## [Assigned task]
In the material below, find every line containing the string "shipping" and return it.

## [Input material]
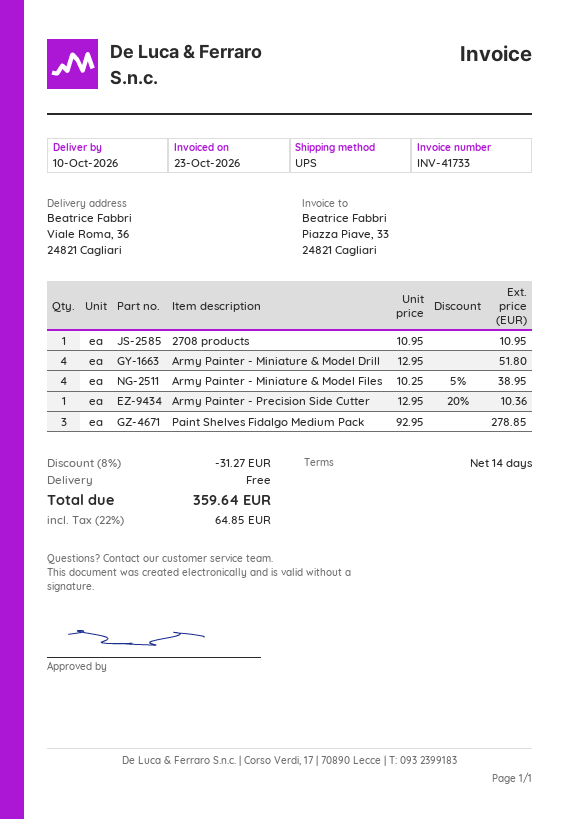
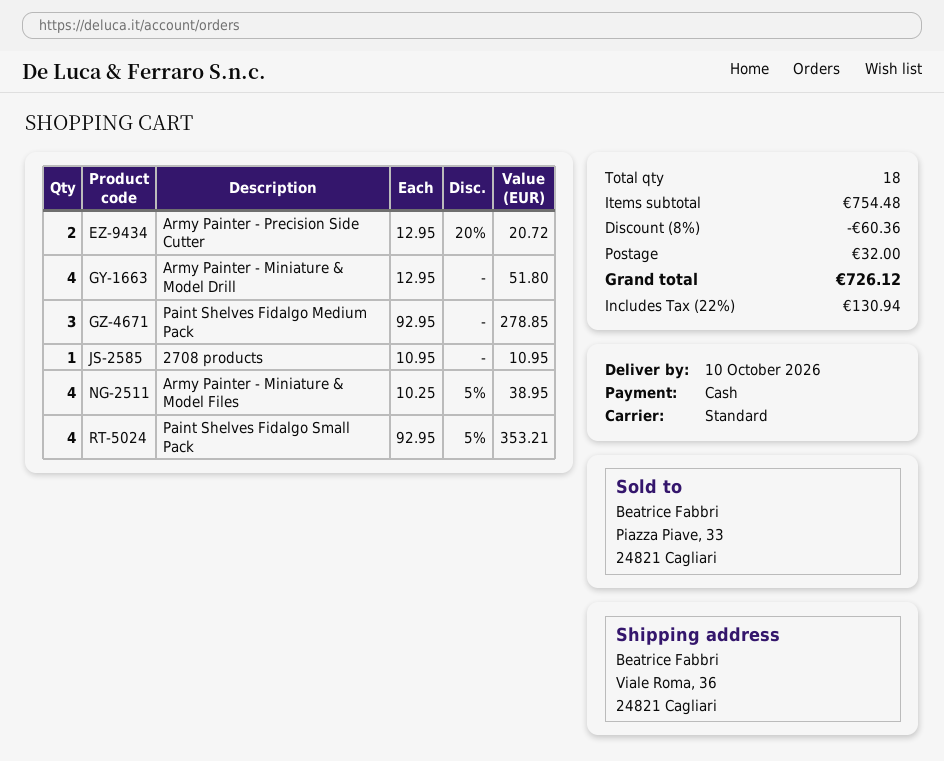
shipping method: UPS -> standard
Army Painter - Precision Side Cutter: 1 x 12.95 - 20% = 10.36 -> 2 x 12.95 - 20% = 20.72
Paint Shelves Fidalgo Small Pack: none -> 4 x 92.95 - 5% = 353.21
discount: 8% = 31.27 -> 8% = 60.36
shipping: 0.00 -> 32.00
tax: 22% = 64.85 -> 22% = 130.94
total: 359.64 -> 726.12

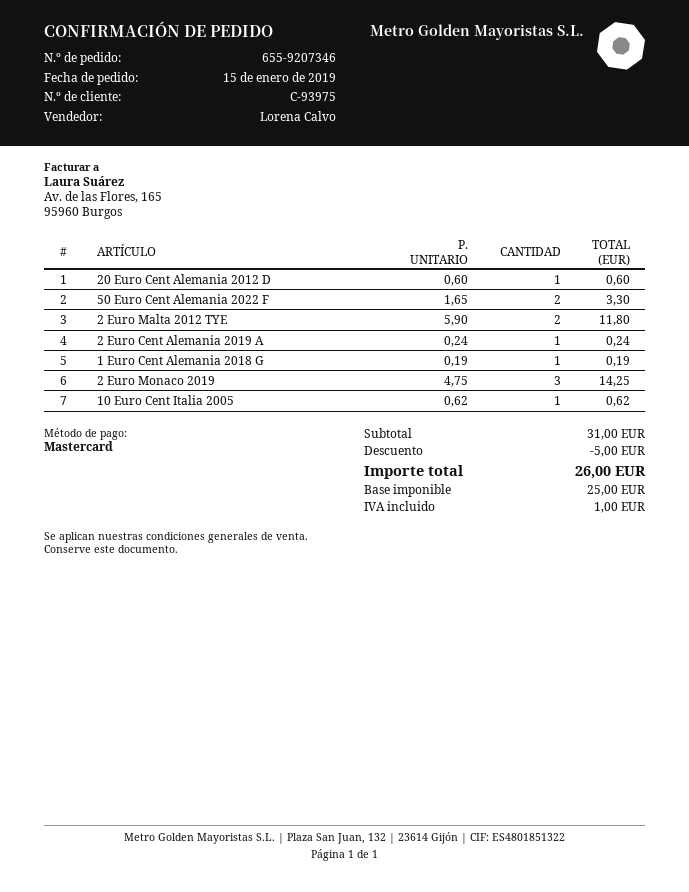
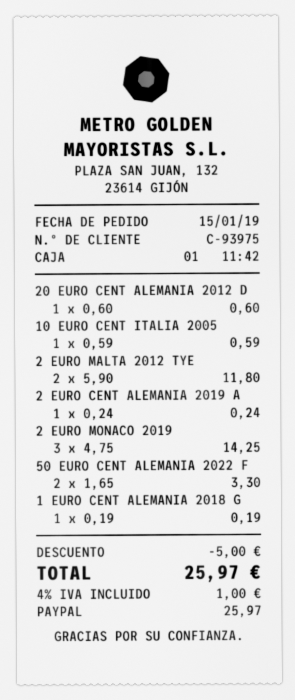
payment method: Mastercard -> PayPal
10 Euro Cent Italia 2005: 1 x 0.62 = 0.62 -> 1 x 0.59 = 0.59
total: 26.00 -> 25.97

==

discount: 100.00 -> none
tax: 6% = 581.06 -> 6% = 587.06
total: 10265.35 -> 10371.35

## [Answer for the task]
shipping method: UPS -> standard
shipping: 0.00 -> 32.00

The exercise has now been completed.